No surprise, then, that O'Malley (along with his partner in expansion to the West Coast, New York Giants owner Horace Stoneham) was soon talking to a start-up pay-television company called Skiatron TV. By 1957, Skiatron claimed that it had the technology in place to televise Dodger and Giant games to the home-television sets of fee-paying customers. One quarter of the gross would go to the ball club. So if just 500,000 of the more than two-million fans said to be watching a game only for the price of having to sit through commercials for Lucky Strike cigarettes and Schaefer beer instead tuned in and paid a dollar for the privilege, the clubs' share would amount to $125,000 per game. The total for the full slate of 77 home games would add up to a scarcely believable $10 million.
But not in Brooklyn or New York, where fans and politicos were not going to give up their "right" to free televised baseball. Not only would adoption of any pay system have to await the expiration of the commercial broadcasting agreements in place, but the New York City Council hastened to bar the award of pay-television franchises within the five boroughs. And so California appeared to be a far more favorable venue for this venture—and when the 1958 season opened, the Dodgers were in Los Angeles and the Giants in San Francisco.
That's not to say that things worked out in LA or San Francisco for O'Malley's and Stoneham's pay-TV dreams. As it happened, Skiatron possessed neither the technology nor the financing to fulfill its promises. According to the Securities Exchange Commission, Skiatron "had no source of income or credit sufficient to enable it to finance the establishment and construction of a subscription television system and to secure program material for its proposed system." Within a few years, Skiatron was bankrupt, with registration of its stock suspended on account of "misleading statements and omissions of material facts" in its SEC filings. Nor was the political climate on the West Coast more favorable to any system that threatened to displace free broadcast television. In 1964, California voters approved a referendum that blocked the development of a pay-television system. The path to realize the vision that occurred to Walter O'Malley that night in August 1953 would not be an easy or swift one.
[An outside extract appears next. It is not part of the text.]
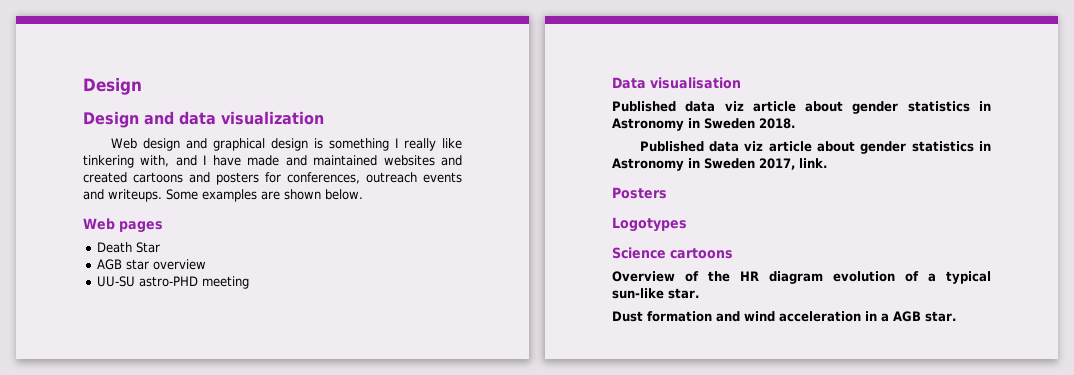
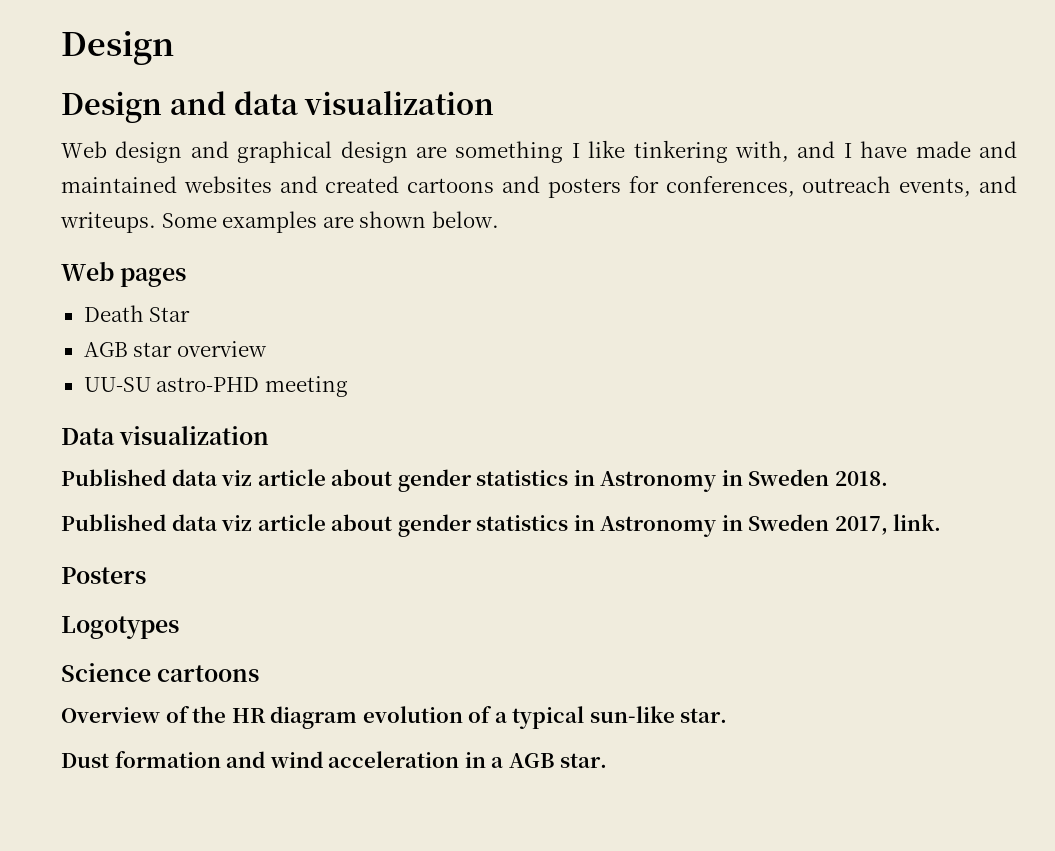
[313,138,323,149] is -> [416,146,447,158] are
[403,138,436,151] really -> (580, 150) none
[423,172,462,183] events -> [899,178,972,197] events,
[650,77,741,89] visualisation -> [119,426,270,445] visualization

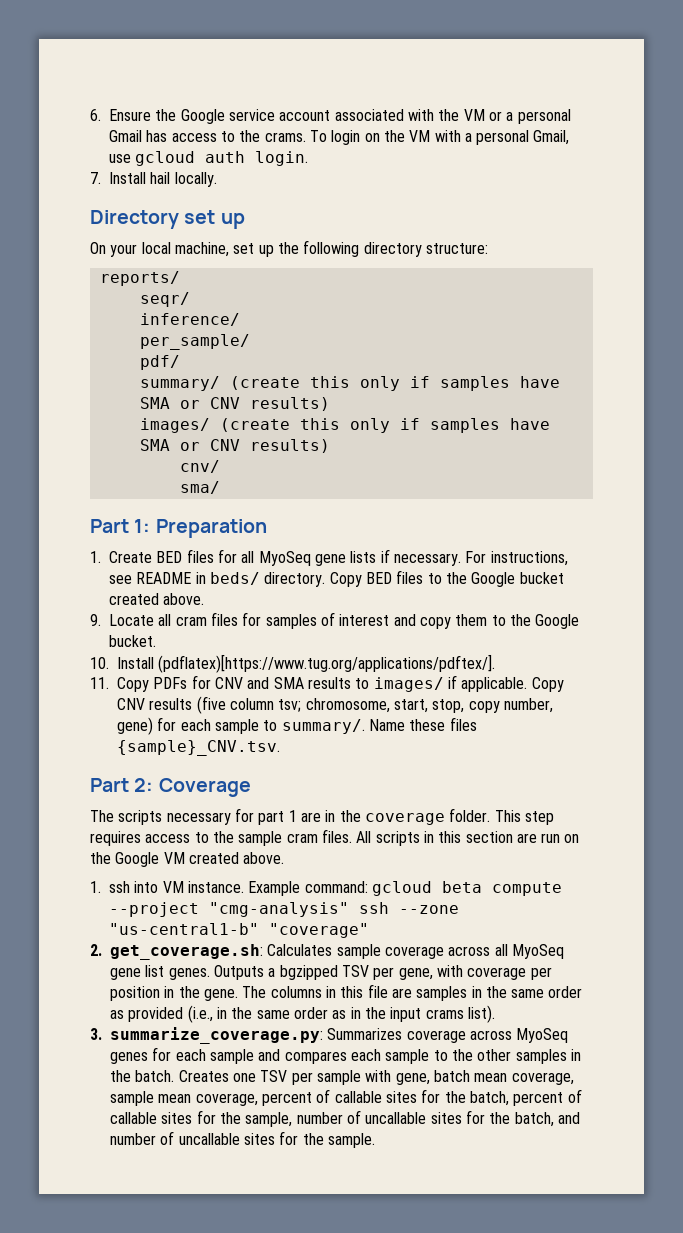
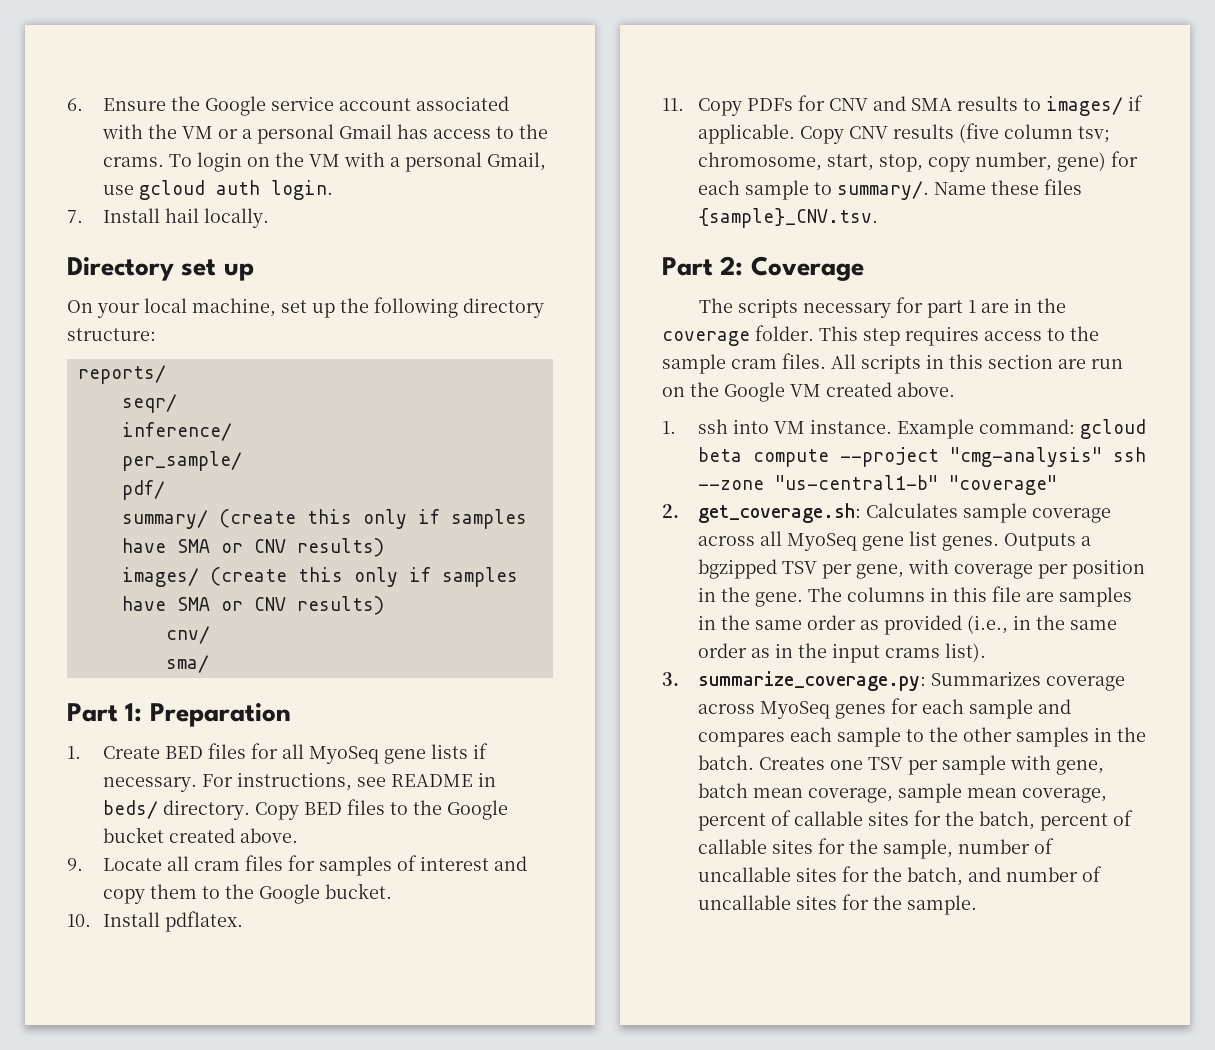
[158,654,496,673] (pdflatex)[https://www.tug.org/applications/pdftex/]. -> [164,911,243,932] pdflatex.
But wherever he is—whether in the innermost circle of hell to which incensed Brooklyn Dodger fans consigned him long ago or in some more salubrious locale—Walter O'Malley is likely smiling today. If anything, he didn't think big enough. Pay-television revenues for sports now don't depend merely on those fans who are willing to pay to follow the action from afar. The price is being paid by all of a cable system's subscribers.
Even the then-unimaginably astronomical revenue numbers calculated a half-century ago are far smaller than the current arithmetic of pro sports allows. Ten million dollars in a season of pay-TV revenues in the mid 1950s works out to $80 million in current dollars. The Dodgers will be banking an average of $320 million a year from Time-Warner.